I frequently start my articles by talking about “way back when”, or “back in the day”, or any other generic phrases that refer to the earlier days of mobile. I’m a big fan of context, so the same is true for the subject I’m writing about today: postpaid and prepaid phone plans. Recently I switched from postpaid to prepaid, and although I had my doubts about the impending experience, I can confidently say that it was probably one of the best decisions I made for myself in the past year.
Now for the context. My very first cell phone was a flip phone on a prepaid plan. At 14, I couldn’t sign up for a postpaid plan of my own, and my parents had no intention of owning cell phones at the time. To 14-year-old me, this was a major bummer for two big reasons: One, I couldn’t get a “cheap” phone and two, I couldn’t get a cool phone. I had no idea that the reason phones were so cheap through postpaid plans was because you ultimately ended up paying more for the device by signing complicated contracts with undisclosed surcharges, but that didn’t matter to me then. All I knew was that if I wanted a phone, it was going to be expensive and my phone wasn’t going to be very cool.
As it turned out, the most expensive thing about my phone wasn’t even its initial $ 79.99 price tag; it was the plan itself. It was a terrible plan. I got something around 300 minutes a month, no nights and weekends (a thing back then), $ 0.25 per text message and no data (not that it was exactly usable back then anyway) for $ 30 a month. I was always running out of minutes before my month was over. It was awful, but I had my phone and that’s what was important.
A few years later I would have my first postpaid plan. Me in that Sprint store was like a kid in a candy store. There were endless possibilities. In the end, I settled on the Sanyo Katana II. It was the poor man’s RAZR, but I didn’t care. It was better and cheaper than anything I had owned before, and my plan was amazing compared to the prepaid plans I tried in prior years.
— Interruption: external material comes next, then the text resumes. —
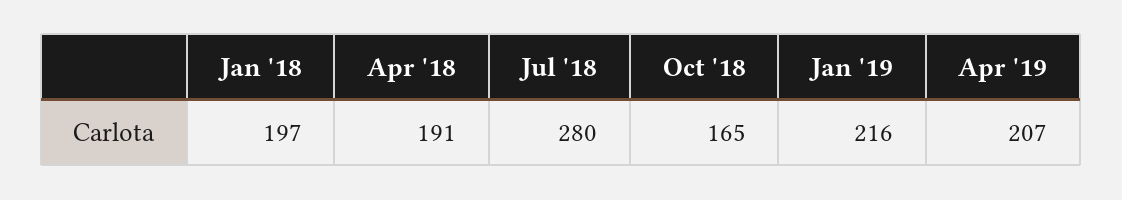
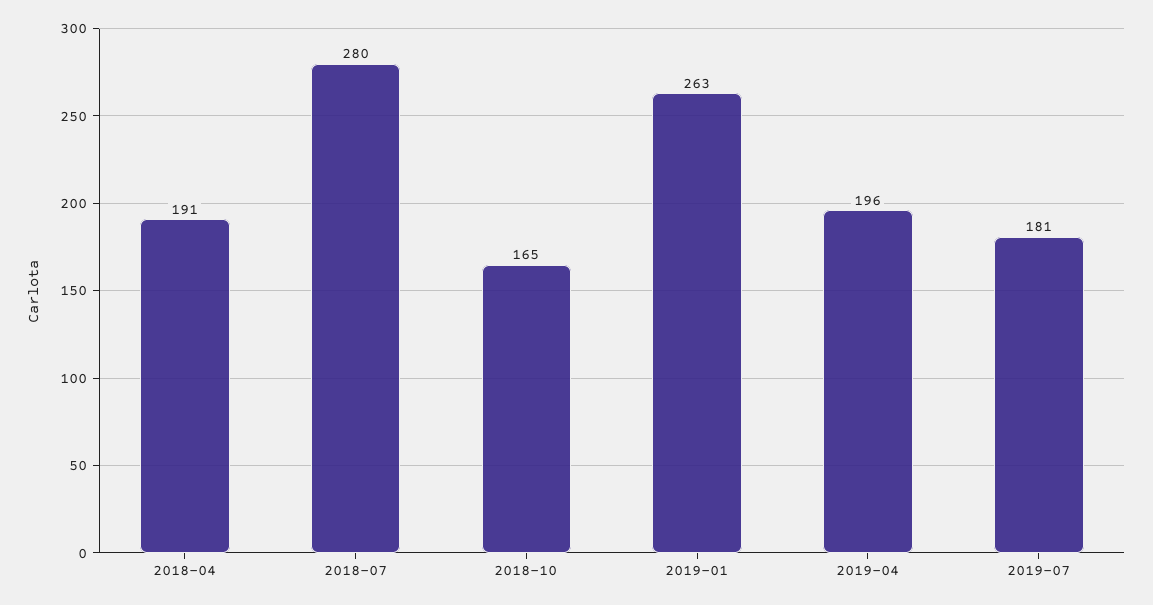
Jan '18: 197 -> none
Jan '19: 216 -> 263
Apr '19: 207 -> 196
2019-07: none -> 181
I stuck with postpaid from that point on. The better plans and phones were reasons enough for me to pay a little more every month and commit myself to one carrier and phone for a couple of years. As time went on, though, the benefits of postpaid compared to prepaid became less apparent as prepaid options began to offer better terms in what feels like rapid progression.
Prepaid carriers had (and often still do) primarily carried low-end, oftentimes no-name smartphones. Eventually, better options like the previous year’s flagships started showing up. Maybe it wasn’t top-of-the-line anymore, but most flagships are set to last for a good two or three years before people started looking for an upgrade. Most of the time they would have a significant discount as well, even in brand new condition. And then, suddenly, the iPhone became an option; sometimes just the previous year’s model, or even the model from two years ago, but the main thing was that the iPhone was an option on prepaid carriers.
And then we get to today. While there are still limitations on what prepaid carriers offer directly, you can frequently find current generation flagships like the Samsung Galaxy S8, LG G6, iPhone 8, and even the iPhone X straight from prepaid carriers. What’s better is that you’re no longer necessarily limited to whatever prepaid carriers have in stock either, as many of them allow you – and even encourage you – to bring your own device, which sometimes has special promotions just because you do. Virgin Mobile recently had a promotion where new customers could bring their own iPhone and get 12 months for $ 1, which is a pretty sweet deal.
I took Virgin Mobile up on their initial $ 1 for 12 months of service promotion, which involved buying a new iPhone from either their website or an Apple Store. I’m still partaking in that promotion, which has been great on its own, but what surprised me more was the service I get (I just happen to live in an area now that gets great Sprint service, whereas before I didn’t and I’m sure that has a lot to do with it – even nearly-free service is no good if you get no signal) and I’ve had really good customer service experiences the two times I’ve needed to contact them with a question.
What’s better is that even when my 12 months are up, $ 50 for unlimited everything is still a pretty great deal in my opinion. I purchased my phone outright so there are no installment plans, and no weird surcharges tacked on, either. I will say that T-Mobile has done a great job by being all-inclusive with their pricing, but not all major carriers follow that mantra yet. Prepaid carriers, on the other hand, typically do. Some even do better, like Google’s Project Fi, which refunds money for unused data, or Ting, who specializes in having customers pay only for what they use.
There was a time where postpaid carriers had far better options than what prepaid offered, but those days are long gone. Now, prepaid carriers are a force to reckon with, and are certainly worth considering if one is in the market to change providers. The biggest problem is figuring out which one gives you the best bang for your buck.